State how many lines of the data contain the word "Islampur", and write nothing besides the number.

:: PROVIDED DATA ::

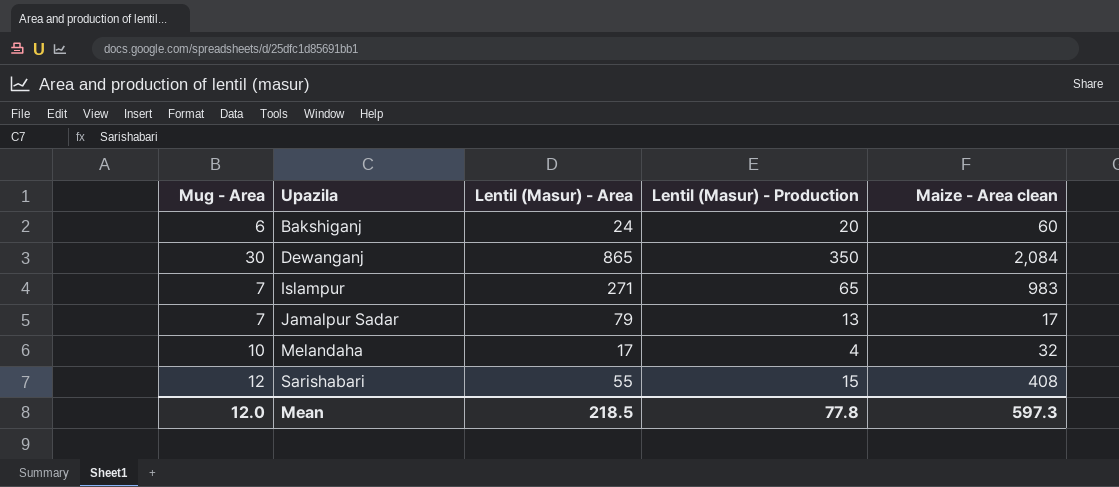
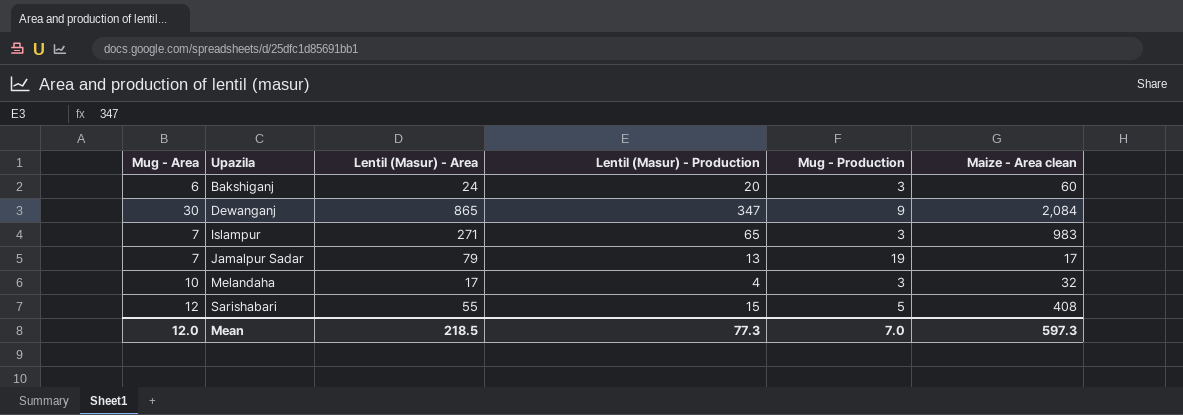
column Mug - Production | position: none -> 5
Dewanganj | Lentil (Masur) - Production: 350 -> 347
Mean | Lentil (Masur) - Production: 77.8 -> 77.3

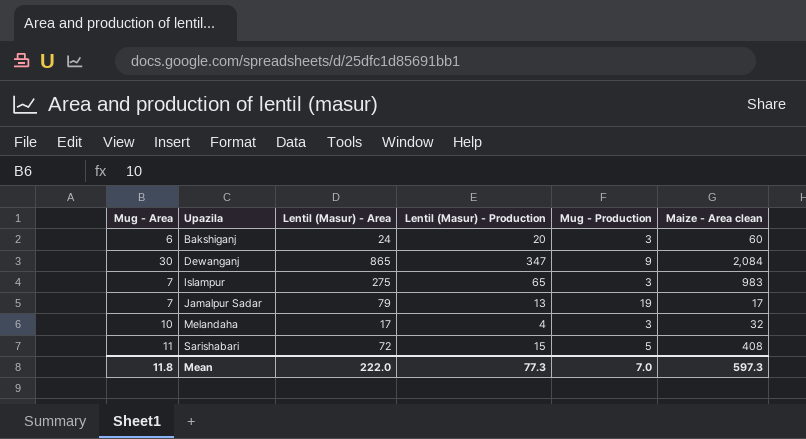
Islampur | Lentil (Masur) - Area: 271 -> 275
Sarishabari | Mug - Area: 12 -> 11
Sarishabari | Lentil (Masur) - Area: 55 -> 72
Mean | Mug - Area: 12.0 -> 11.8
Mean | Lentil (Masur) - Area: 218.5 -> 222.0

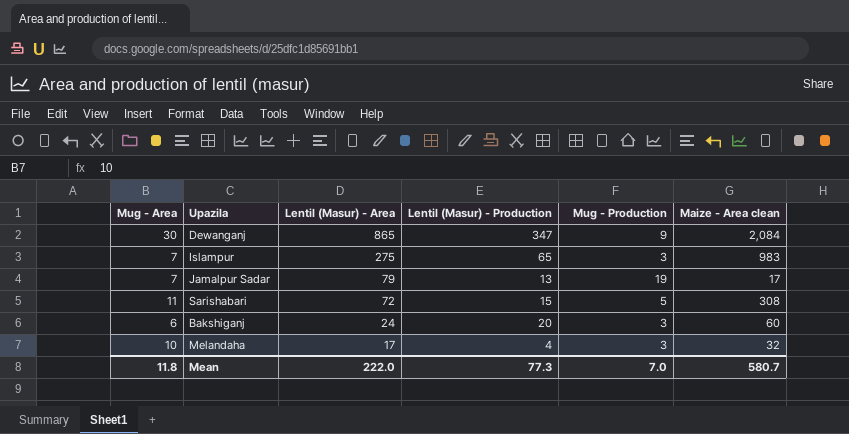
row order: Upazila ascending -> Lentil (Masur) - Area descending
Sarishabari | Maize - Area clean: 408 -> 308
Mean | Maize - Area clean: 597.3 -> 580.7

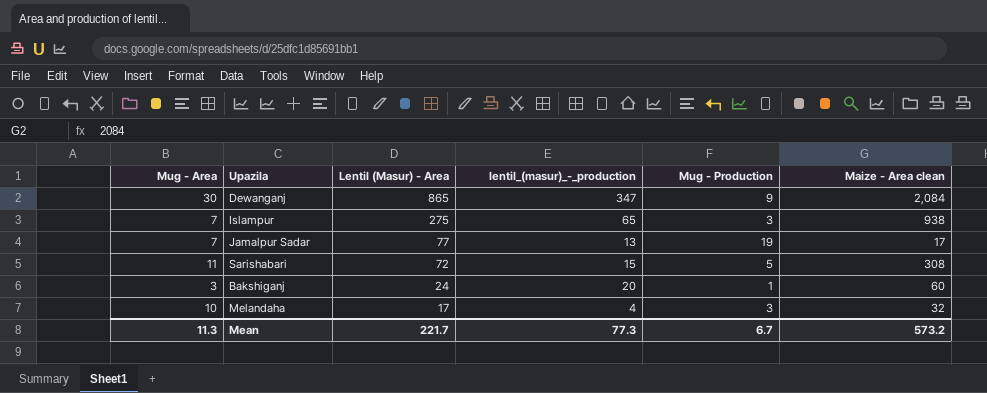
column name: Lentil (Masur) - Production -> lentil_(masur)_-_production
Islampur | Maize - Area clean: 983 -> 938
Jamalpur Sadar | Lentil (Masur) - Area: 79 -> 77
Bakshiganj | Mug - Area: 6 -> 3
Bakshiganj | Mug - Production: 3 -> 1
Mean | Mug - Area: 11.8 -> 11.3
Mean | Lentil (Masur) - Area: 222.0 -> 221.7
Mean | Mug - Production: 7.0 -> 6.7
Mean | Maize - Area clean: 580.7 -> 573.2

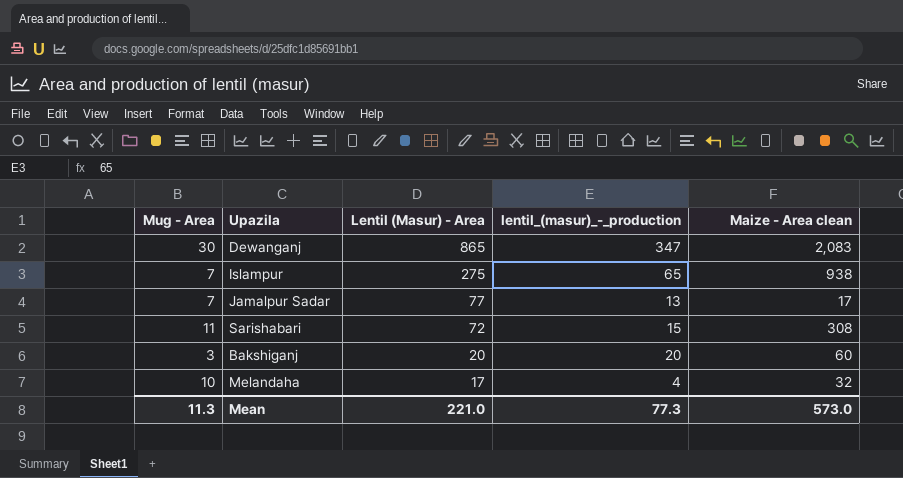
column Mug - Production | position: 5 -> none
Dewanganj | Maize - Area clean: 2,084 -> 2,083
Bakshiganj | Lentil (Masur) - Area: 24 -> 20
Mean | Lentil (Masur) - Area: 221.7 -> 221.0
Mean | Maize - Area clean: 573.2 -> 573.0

:::
:: PROVIDED DATA ::

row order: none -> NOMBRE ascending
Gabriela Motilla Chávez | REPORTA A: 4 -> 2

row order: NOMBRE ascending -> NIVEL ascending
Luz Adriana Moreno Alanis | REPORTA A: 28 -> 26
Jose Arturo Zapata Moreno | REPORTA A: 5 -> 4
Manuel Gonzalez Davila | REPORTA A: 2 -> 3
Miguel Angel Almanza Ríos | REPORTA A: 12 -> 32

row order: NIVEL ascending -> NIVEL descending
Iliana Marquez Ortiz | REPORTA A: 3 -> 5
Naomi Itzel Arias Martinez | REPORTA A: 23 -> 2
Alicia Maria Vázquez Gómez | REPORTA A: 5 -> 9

:::
:: PROVIDED DATA ::

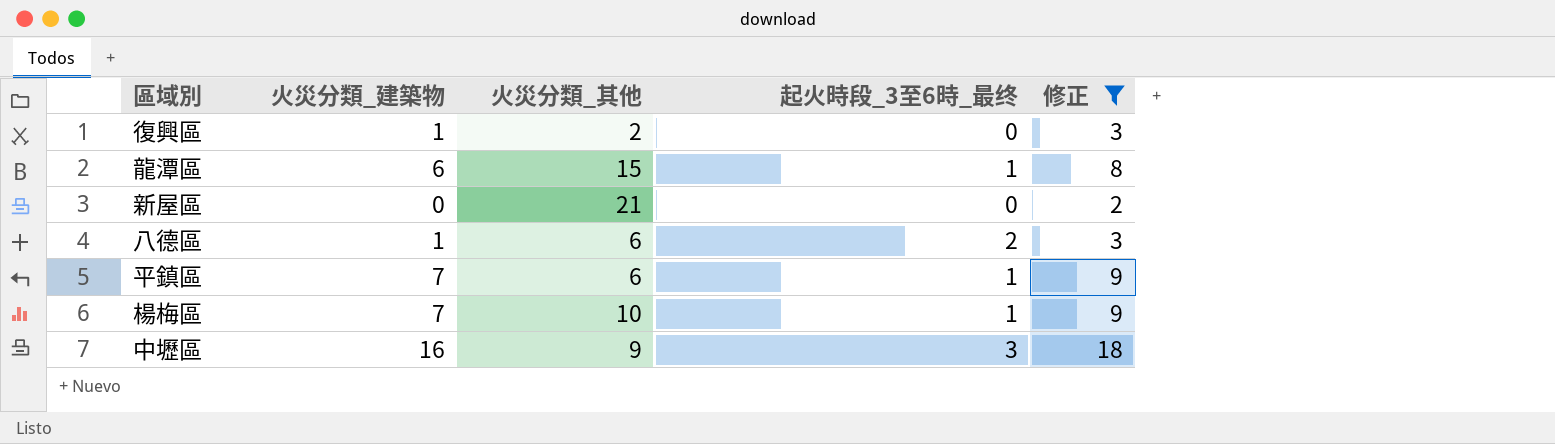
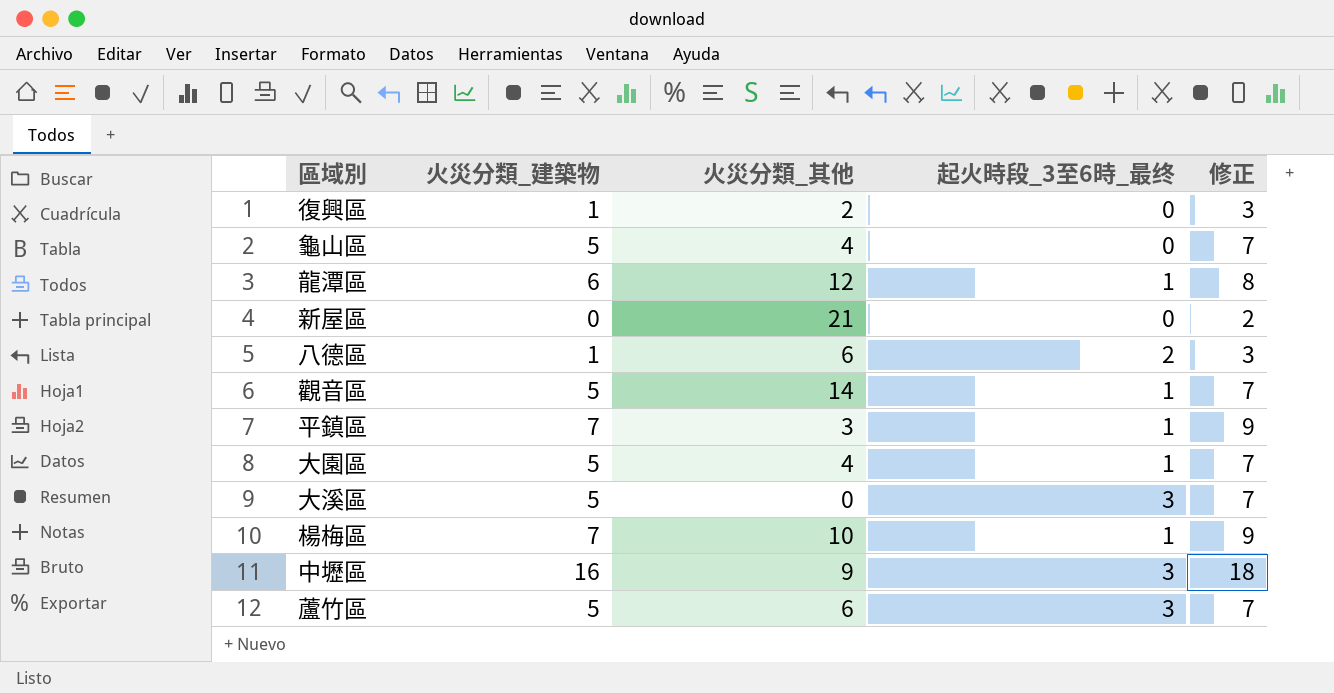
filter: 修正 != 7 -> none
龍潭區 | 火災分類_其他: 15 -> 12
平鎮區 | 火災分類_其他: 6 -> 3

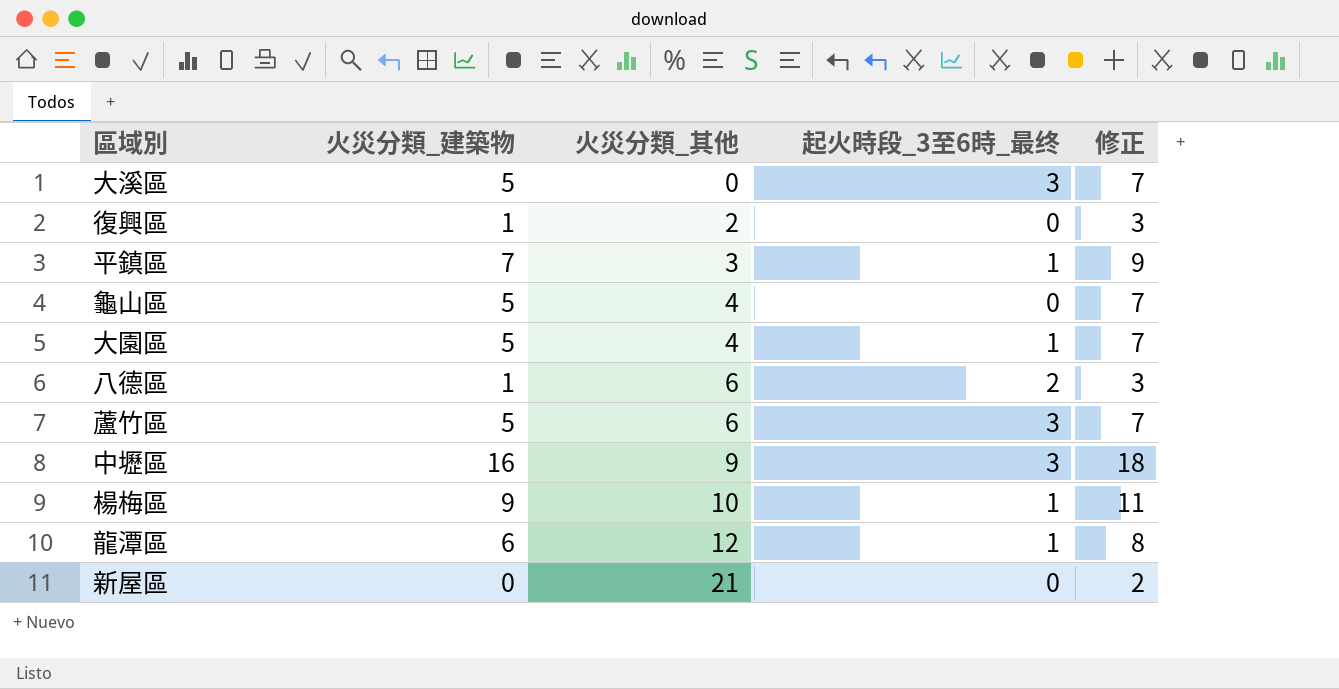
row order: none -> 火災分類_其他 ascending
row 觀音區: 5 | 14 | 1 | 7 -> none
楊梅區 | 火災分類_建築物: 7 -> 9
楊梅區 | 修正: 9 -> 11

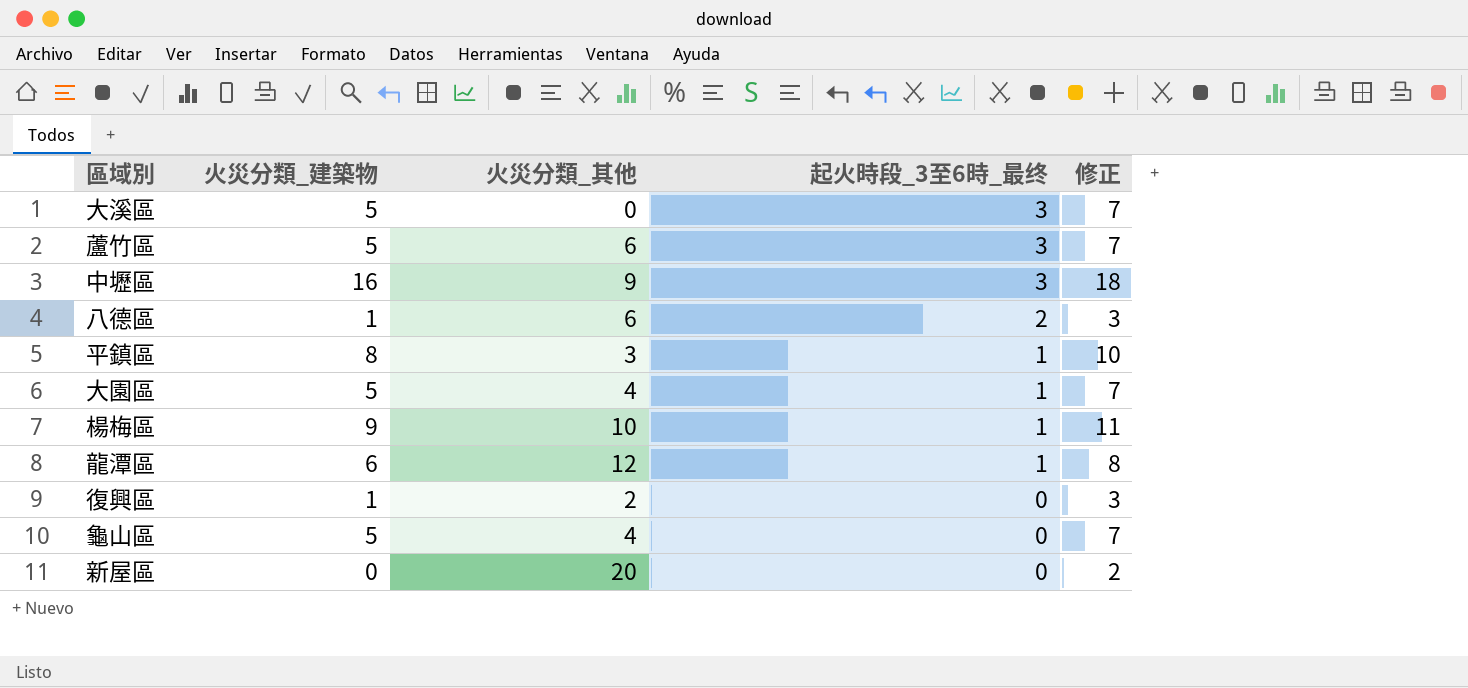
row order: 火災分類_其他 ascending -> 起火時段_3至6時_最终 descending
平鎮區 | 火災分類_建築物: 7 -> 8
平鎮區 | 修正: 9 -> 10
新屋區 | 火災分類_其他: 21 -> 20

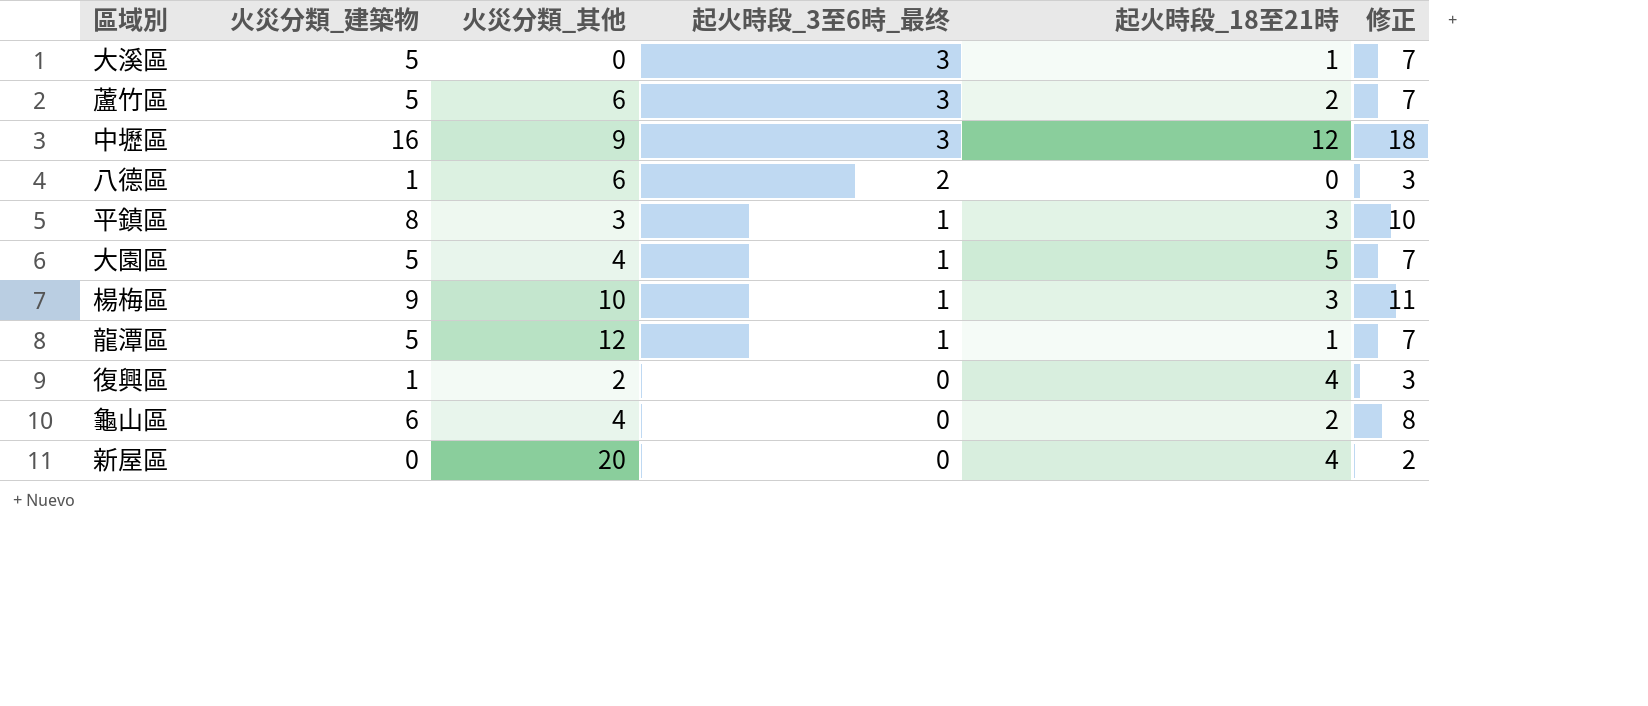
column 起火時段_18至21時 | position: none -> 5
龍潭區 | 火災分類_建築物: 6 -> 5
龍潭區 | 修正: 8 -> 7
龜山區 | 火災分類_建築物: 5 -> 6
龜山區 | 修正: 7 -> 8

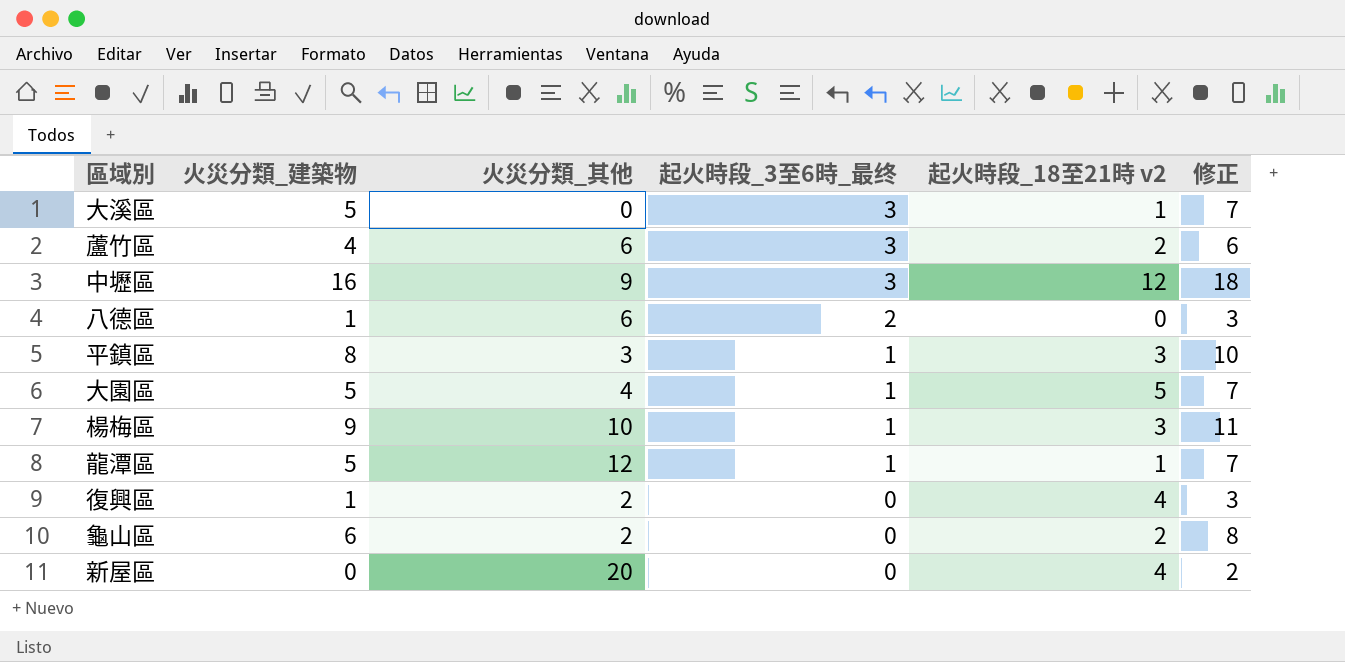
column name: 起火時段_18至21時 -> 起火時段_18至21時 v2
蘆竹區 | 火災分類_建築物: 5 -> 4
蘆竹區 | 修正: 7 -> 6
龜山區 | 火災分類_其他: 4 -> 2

:::

▶ _SOLUTION TO THE PROBLEM_: 2